• _How to complete this task_: If a line of the data below holds the string "maand", copy it.

• _Exercise input_:
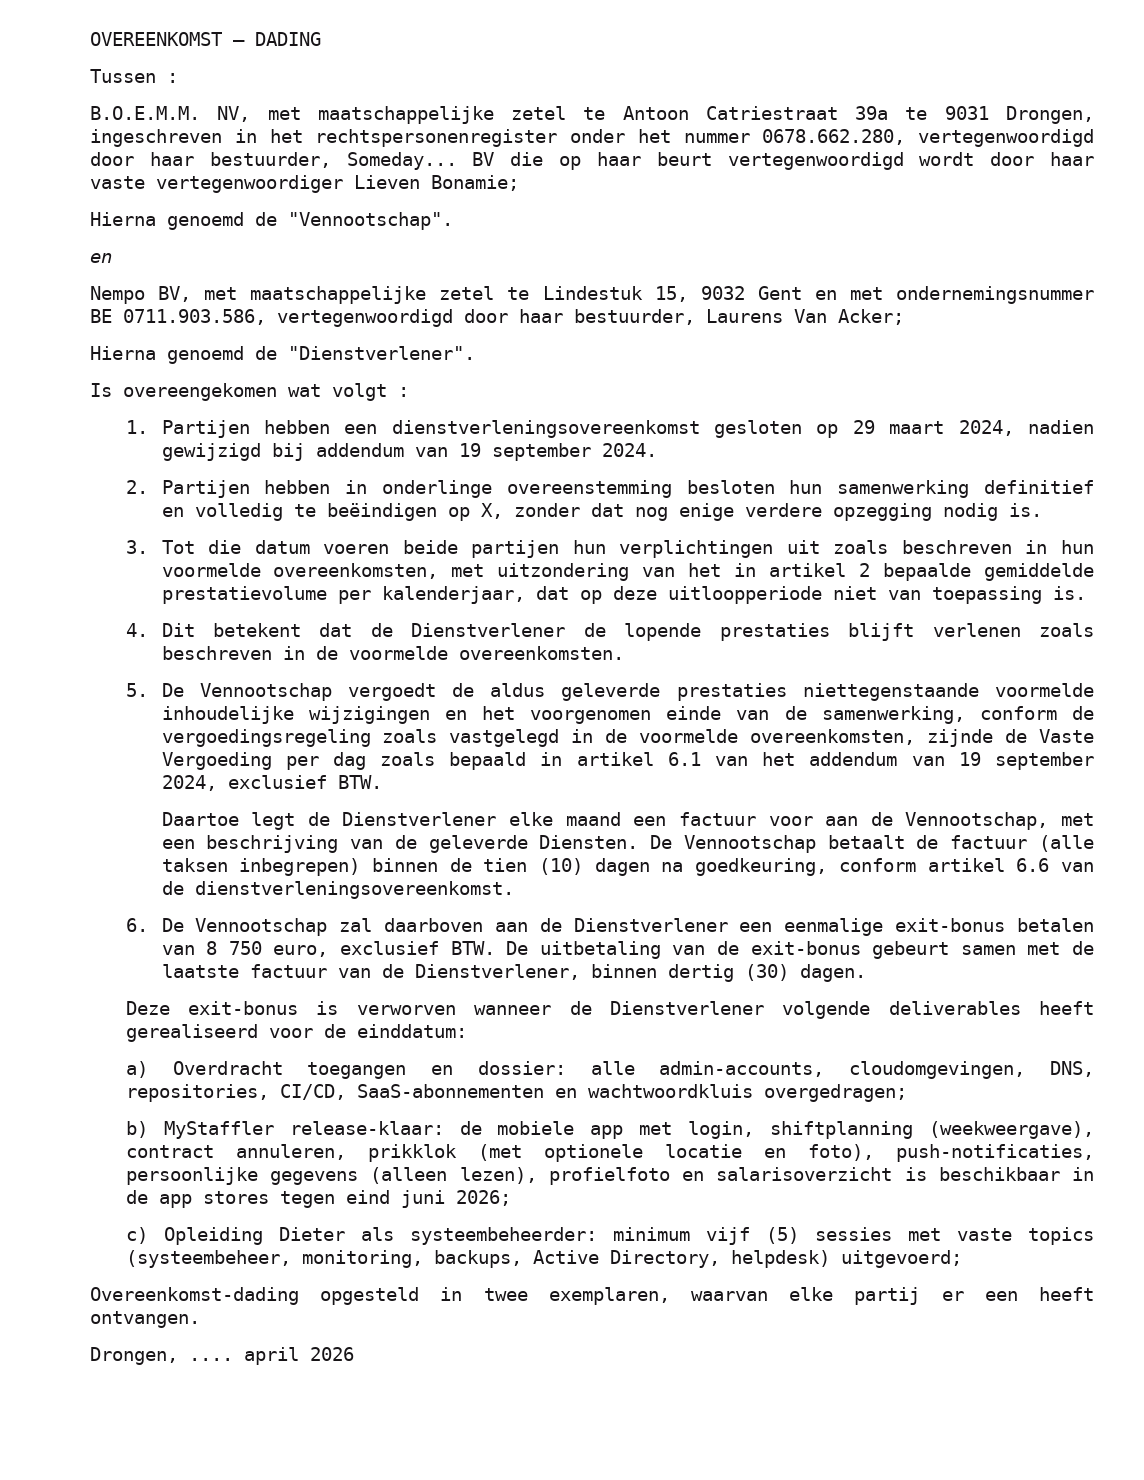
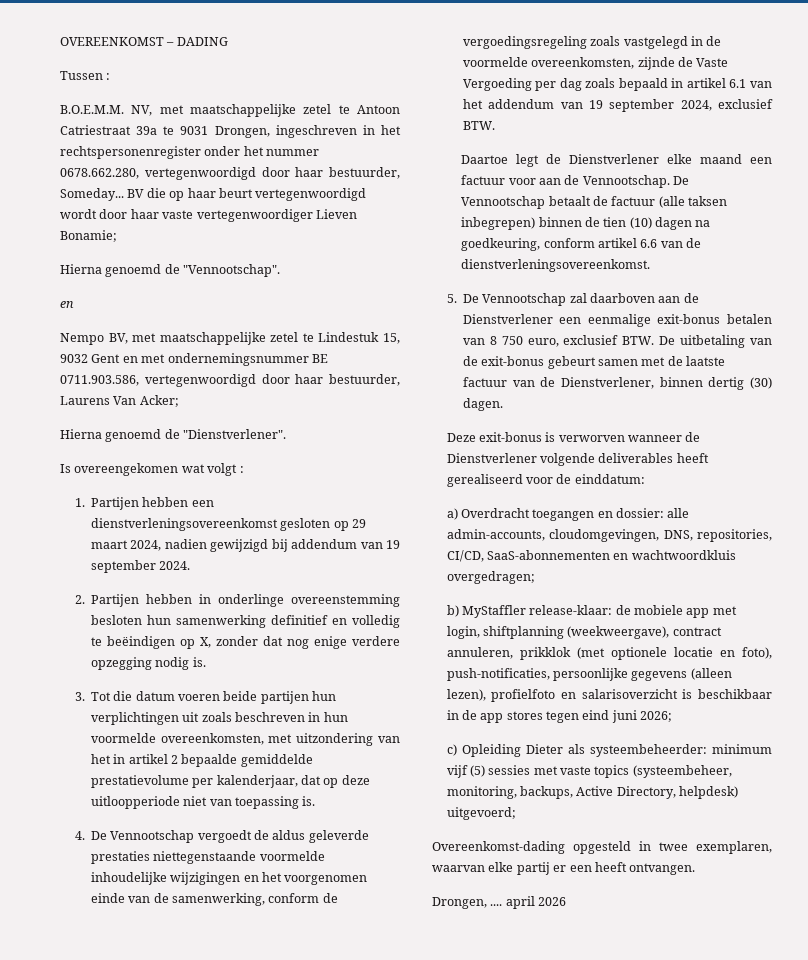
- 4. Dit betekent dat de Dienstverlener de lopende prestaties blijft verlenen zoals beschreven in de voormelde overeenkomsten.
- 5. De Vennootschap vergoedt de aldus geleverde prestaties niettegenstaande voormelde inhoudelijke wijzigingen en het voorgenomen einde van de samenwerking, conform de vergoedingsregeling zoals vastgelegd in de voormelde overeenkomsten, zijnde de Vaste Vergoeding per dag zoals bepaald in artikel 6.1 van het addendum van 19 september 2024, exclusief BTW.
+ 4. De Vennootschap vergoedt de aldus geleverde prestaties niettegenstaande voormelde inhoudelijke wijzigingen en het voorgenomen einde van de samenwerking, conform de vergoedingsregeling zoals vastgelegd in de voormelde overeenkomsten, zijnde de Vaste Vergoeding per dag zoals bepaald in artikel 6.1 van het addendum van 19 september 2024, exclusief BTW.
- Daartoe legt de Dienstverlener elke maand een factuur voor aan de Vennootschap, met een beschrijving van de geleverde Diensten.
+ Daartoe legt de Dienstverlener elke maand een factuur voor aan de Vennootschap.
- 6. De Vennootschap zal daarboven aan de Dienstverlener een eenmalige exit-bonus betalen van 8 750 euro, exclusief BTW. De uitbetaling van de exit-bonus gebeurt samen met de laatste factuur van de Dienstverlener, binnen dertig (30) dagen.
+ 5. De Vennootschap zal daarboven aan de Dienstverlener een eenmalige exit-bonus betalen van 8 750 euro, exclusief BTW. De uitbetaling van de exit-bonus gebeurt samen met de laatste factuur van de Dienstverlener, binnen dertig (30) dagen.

• _Written solution_:
- Daartoe legt de Dienstverlener elke maand een factuur voor aan de Vennootschap, met een beschrijving van de geleverde Diensten.
+ Daartoe legt de Dienstverlener elke maand een factuur voor aan de Vennootschap.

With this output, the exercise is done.